As you scroll through Guidepost, Twitter and Facebook, have you ever been intrigued by the national volunteer postings? If you’re like me, you might think to yourself, who can volunteer for a national position? Do you need many years of Guiding experience, an extra special talent or a secret Trefoil tattoo that shows your dedication to this movement?
Well, after years of looking and lurking around girlguides.ca and checking out the position descriptions, I decided to jump in and find out the secret of these national positions. One thing I have learned from Guiding is if you just try, there’ll be a supportive community of women who will help you along the way. My national volunteer experience proved to be nothing less.
I decided to take the plunge with an opening I saw on the National Scholarships Committee. This was an area where I could merge my professional and Guiding experiences. I have been working in an academic environment for over 10 years, first as a graduate student and more recently as an Assistant Professor, so I have plenty of experience with writing and evaluating scholarship applications! This seemed like a great opportunity for me to check out the national volunteer scene and hopefully make a contribution.

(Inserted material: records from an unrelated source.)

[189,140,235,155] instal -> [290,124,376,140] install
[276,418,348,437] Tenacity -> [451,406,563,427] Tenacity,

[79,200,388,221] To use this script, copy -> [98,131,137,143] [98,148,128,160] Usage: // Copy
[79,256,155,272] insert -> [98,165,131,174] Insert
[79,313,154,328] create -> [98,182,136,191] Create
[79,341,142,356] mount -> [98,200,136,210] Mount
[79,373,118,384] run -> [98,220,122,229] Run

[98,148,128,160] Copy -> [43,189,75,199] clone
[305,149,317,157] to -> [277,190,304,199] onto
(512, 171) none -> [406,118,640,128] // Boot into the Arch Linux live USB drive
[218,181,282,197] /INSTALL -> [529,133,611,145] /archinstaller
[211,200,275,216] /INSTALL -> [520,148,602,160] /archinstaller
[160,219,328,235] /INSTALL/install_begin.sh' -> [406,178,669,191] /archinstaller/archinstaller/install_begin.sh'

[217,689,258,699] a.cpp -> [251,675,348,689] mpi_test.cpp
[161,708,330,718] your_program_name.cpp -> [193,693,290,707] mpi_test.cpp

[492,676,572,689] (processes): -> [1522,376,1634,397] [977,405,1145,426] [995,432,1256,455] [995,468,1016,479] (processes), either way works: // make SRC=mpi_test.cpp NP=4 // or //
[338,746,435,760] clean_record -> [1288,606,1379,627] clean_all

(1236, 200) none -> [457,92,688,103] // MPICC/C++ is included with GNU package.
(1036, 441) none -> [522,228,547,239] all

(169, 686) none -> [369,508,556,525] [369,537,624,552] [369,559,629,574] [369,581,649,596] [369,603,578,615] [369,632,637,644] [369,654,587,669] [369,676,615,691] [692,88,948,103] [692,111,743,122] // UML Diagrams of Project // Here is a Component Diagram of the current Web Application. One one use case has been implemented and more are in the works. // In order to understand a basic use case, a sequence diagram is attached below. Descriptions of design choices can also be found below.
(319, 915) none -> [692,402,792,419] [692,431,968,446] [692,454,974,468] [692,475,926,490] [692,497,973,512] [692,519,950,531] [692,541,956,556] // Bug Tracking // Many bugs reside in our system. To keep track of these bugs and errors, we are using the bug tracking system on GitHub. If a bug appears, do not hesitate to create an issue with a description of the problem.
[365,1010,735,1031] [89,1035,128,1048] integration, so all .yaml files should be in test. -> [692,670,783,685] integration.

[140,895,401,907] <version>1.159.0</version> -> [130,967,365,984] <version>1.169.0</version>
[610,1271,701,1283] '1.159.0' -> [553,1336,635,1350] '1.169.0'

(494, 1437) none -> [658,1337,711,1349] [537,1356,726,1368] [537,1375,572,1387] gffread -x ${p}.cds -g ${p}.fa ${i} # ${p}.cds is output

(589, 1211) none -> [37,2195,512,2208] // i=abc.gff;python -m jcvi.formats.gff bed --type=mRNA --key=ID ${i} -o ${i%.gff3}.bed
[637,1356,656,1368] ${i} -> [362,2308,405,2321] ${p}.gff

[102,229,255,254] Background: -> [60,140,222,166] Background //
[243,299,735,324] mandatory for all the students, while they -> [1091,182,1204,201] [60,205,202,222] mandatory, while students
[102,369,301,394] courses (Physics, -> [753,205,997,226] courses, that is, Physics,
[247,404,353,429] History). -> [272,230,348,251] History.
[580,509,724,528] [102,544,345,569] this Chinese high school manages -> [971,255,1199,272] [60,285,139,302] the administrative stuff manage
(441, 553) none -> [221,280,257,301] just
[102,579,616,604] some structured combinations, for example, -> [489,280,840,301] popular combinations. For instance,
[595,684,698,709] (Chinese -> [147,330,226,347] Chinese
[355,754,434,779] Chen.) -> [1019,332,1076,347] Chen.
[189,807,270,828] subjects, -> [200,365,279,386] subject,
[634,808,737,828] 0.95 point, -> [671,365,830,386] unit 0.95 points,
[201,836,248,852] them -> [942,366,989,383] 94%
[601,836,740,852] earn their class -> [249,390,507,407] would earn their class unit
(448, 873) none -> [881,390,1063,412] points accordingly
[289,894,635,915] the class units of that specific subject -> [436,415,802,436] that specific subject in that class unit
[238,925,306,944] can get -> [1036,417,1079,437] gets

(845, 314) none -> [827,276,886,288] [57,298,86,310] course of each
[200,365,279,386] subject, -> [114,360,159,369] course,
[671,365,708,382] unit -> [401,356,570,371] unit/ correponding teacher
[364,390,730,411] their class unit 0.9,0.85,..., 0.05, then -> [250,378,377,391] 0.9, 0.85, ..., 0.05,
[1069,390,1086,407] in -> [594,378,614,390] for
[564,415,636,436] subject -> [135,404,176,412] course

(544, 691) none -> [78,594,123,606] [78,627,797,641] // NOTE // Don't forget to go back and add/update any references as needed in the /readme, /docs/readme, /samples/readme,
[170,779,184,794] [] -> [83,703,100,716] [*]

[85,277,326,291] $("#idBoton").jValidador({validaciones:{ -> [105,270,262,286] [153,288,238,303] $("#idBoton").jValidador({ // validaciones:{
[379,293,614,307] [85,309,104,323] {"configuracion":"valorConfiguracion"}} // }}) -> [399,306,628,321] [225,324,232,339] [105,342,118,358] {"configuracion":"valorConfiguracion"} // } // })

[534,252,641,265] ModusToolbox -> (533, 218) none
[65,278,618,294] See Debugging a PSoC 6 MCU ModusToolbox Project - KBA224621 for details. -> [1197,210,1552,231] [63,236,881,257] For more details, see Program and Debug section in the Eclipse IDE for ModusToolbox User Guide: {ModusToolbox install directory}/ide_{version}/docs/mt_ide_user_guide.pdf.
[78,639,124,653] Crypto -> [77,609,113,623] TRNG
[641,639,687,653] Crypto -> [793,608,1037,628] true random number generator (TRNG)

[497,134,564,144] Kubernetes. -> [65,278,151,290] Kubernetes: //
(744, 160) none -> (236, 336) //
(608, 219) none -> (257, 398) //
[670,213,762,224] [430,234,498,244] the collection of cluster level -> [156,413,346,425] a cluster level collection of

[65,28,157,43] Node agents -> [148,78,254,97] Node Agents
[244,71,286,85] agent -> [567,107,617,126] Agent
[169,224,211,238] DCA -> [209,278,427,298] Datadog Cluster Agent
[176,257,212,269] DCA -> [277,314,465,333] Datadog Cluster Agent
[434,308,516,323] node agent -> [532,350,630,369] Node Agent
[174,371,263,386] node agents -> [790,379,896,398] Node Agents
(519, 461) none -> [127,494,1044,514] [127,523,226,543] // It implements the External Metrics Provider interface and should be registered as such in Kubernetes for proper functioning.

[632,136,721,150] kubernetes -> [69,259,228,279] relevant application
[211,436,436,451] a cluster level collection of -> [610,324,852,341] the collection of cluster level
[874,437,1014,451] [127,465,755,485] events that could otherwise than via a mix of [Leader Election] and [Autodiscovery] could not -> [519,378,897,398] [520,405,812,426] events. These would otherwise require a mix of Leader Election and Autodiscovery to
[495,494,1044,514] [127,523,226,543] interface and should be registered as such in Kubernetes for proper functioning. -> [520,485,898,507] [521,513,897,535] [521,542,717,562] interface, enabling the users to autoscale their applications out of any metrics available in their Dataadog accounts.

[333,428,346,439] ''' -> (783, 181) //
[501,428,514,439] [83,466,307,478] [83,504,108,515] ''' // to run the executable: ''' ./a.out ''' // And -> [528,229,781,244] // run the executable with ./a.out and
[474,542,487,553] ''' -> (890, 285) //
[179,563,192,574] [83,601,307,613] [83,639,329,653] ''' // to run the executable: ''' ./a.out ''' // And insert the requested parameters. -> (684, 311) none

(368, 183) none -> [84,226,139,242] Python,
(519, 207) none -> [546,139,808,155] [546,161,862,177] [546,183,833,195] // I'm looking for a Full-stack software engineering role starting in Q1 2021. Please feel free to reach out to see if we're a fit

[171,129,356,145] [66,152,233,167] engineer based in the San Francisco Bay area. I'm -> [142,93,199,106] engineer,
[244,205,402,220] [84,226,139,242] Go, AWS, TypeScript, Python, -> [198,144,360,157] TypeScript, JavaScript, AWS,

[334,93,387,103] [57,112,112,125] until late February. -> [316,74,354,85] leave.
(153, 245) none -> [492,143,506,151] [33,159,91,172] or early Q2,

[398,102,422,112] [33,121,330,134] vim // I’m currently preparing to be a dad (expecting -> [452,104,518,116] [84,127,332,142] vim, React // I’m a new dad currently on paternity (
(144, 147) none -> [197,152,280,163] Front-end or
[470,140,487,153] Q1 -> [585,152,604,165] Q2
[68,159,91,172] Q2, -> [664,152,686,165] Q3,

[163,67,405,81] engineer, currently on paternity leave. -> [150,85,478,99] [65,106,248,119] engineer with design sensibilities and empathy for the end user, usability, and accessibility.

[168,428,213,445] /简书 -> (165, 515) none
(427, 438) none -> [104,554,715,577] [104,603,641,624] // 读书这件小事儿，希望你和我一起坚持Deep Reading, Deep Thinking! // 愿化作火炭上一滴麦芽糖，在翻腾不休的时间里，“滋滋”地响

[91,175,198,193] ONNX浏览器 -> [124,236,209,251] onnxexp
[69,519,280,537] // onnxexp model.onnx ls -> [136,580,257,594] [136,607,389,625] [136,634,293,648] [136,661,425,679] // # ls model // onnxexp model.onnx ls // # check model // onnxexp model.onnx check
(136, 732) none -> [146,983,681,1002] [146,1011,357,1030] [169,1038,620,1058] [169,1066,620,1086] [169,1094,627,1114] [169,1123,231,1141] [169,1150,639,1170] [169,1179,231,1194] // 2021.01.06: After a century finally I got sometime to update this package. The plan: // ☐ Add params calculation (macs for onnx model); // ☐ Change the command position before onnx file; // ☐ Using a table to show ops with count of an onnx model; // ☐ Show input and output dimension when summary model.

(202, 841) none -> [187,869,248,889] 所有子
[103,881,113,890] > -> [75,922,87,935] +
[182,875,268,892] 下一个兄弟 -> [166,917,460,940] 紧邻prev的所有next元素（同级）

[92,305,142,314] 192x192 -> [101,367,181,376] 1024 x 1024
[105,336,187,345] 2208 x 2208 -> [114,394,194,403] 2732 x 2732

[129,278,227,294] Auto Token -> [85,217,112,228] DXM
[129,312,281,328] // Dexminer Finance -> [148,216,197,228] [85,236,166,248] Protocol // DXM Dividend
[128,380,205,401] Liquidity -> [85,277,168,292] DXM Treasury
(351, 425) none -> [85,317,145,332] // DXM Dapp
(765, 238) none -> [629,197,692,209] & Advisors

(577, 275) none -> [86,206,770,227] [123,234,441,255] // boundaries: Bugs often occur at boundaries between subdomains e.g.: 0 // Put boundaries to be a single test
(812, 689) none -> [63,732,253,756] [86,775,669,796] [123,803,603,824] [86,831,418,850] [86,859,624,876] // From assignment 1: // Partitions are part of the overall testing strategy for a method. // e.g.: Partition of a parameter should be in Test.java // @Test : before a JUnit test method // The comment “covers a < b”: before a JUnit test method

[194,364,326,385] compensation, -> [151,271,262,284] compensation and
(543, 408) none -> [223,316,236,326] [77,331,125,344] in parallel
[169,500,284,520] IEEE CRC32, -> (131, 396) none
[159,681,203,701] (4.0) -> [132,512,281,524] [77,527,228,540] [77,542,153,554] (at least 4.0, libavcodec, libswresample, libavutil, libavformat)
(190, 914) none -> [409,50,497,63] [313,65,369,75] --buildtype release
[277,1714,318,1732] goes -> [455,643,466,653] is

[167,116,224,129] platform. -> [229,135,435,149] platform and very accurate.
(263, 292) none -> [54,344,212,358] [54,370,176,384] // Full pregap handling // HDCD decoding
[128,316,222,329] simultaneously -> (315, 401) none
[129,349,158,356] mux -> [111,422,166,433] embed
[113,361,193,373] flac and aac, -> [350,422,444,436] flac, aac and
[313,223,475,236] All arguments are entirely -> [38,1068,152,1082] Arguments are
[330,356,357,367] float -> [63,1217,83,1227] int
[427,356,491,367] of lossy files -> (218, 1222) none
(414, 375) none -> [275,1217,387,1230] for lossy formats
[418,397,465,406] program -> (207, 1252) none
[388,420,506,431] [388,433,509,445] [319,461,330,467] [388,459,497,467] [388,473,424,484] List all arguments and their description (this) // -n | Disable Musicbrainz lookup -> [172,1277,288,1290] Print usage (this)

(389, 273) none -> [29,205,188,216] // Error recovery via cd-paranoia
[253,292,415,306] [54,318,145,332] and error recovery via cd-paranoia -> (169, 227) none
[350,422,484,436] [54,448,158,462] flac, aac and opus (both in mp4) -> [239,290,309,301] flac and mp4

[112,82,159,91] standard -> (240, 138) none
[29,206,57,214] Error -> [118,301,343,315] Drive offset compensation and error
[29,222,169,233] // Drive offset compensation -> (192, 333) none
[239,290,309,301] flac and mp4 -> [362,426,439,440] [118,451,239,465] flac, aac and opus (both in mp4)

I was really in awe of the other volunteers on the team – professional, energetic women from across Canada with so much passion for Guiding. I really felt like part of a dynamic group. During my time on the scholarship team, I learned a lot about how our national organization works – fundraising, corporate donors, marketing and communications strategies. It was really interesting to see how the various committees and staff work together to create and support a national Guiding program.
I was also struck by the collaboration between staff and volunteers. There are such talented individuals working on the national staff. I really enjoyed the interaction of staff and volunteers on this committee and was able to see the strength of these mixed teams.
During my time on the scholarship committee, there was a shift to an online submission and review process. I felt that I made a contribution to this shift by sharing my experience as a research committee member for the Canadian Lung Association (my “academic volunteering”), where we have an online process for grants and fellowships. Guiding’s new online process has several benefits, of course saving paper (using our resources wisely!) but also opening up the opportunity of reviewing the scholarship applications to Guiders across the country. This has really improved engagement from members and will translate into more girls and women applying for scholarships.
As my term on the scholarship committee ends, I am definitely keeping an eye out for further national and provincial volunteer opportunities. This is a great way to keep broadening my horizons within Guiding. So next time you see a posting on the Guidepost or elsewhere, linger a little longer and think about it… Maybe it’s your next step to contributing and learning from our Guiding community.
April 12-18 is National Volunteer Week 2015. Thank you to all of the countless volunteers who make Guiding happen!